4 Types of Executors - Max freestyles at the end

Max says - most people should start using KubernetesExecutor when it comes, which is soon.

Max says - LocalExecutor isn't for production, but it at some point has been deemed OK for production. At some point you will go out and get the biggest machine you will get and it won't work.

This includes the new KubernetesExecutor.

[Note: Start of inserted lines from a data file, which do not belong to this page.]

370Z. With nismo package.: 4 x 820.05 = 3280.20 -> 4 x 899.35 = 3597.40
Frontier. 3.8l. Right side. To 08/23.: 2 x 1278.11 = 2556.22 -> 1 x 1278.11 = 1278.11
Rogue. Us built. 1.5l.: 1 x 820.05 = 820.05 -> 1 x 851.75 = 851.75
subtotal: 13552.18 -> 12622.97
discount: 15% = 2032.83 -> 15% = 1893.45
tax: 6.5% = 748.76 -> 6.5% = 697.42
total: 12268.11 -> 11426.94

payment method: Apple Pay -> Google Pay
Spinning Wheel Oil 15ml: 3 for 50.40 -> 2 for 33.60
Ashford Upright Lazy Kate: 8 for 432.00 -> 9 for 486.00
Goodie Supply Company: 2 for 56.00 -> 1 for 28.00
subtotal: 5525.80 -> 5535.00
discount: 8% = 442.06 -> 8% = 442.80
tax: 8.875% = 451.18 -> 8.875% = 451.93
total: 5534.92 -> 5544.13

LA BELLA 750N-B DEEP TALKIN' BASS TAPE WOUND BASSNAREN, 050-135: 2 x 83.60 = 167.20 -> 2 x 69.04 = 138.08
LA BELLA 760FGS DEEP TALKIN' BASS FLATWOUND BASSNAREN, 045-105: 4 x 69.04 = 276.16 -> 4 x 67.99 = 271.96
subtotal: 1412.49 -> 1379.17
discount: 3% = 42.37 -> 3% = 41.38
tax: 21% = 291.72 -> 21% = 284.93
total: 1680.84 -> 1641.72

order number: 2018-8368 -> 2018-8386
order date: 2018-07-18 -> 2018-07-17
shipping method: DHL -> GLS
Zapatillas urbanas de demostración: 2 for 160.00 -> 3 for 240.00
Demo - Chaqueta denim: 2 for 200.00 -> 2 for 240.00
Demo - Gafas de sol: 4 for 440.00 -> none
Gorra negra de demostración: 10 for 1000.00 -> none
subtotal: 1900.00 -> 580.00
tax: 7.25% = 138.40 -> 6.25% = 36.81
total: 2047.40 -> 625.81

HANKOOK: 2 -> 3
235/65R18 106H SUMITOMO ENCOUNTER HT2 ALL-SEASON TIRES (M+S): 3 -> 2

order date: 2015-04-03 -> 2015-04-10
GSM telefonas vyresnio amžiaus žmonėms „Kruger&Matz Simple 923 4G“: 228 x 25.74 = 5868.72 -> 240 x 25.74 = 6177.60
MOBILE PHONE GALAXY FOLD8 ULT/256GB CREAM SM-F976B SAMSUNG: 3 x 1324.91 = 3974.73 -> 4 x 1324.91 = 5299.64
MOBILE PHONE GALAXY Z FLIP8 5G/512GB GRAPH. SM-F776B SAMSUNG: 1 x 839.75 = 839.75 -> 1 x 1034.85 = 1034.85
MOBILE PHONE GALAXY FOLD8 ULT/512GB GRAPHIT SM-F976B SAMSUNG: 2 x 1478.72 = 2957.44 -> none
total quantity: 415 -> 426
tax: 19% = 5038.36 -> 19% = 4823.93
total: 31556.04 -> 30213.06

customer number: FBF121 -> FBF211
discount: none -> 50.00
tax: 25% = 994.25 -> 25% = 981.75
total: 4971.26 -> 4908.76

  1. LocalExecutor - Python MultiProcessing Queue of the size you specify
    • say you want to run 125 slots in your multiprocessing queue
    • runs as part of the scheduler process
    • or runs in the process as backfill
    • if the scheduler fails, it would lose contact with the queue
  2. CeleryExecutor - Simple-ish abstraction for running remote tasks
    • use redis or rabbitmq broker
    • put the message in the queue that says 'please worker pick up the task locally'
    • as many workers and queues as you want, workers watch queues and look at messages
    • workers run messages if they have them
    • original intent was a yarn executor, but it was hard to do because yarn is a resource negotiator, so it didn't make a lot of sense, hacky not good containerization support for yarn
  3. KubernetesExecutor: Daniel at Bloomberg is contributing this - open PR in the process of being merged, all the code is there
    • They are using it in production at bloomberg
    • airbnb looking to use it in production
    • use kubernetes API, no local celery in kubernetes... actually use kubernetes...
    • scheduler in a pod in or out of kubernetes
    • airflow containerization was an afterthought but should have been first maybe in hindsight
  4. (heh whoops which one is the third?) Maybe DaskExector...

Slack

  • 10 data engineers
  • 1000 employees
  • 6M users

  • 1 in 2 per week access data warehouse (trent: what?)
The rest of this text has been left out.